### Recorded data:
--- START ---
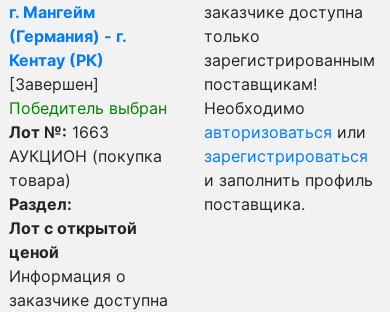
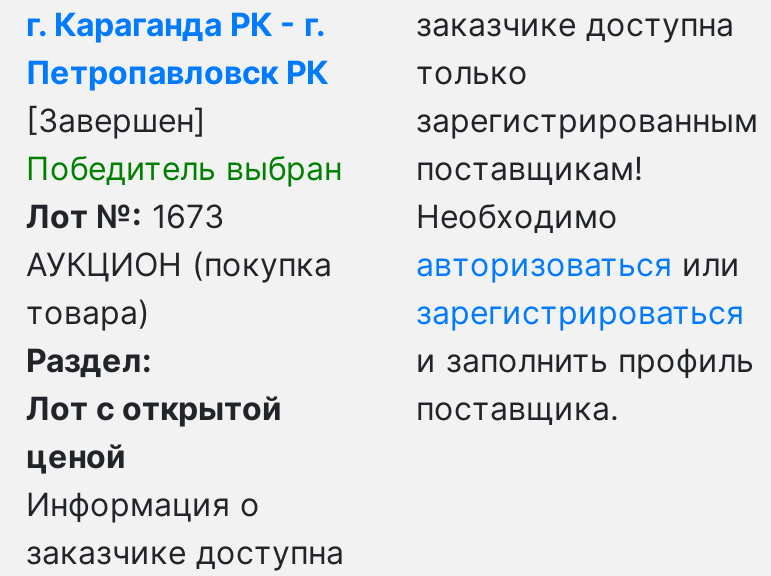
- г. Мангейм
- (Германия) - г.
- Кентау (РК)
+ г. Караганда РК - г.
+ Петропавловск РК

- Лот №: 1663
+ Лот №: 1673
--- END ---
### WORK ITEM:
Copy the data word for word. Pictures do not go in the copy.

### EXPECTED ANSWER:
- г. Мангейм
- (Германия) - г.
- Кентау (РК)
+ г. Караганда РК - г.
+ Петропавловск РК

- Лот №: 1663
+ Лот №: 1673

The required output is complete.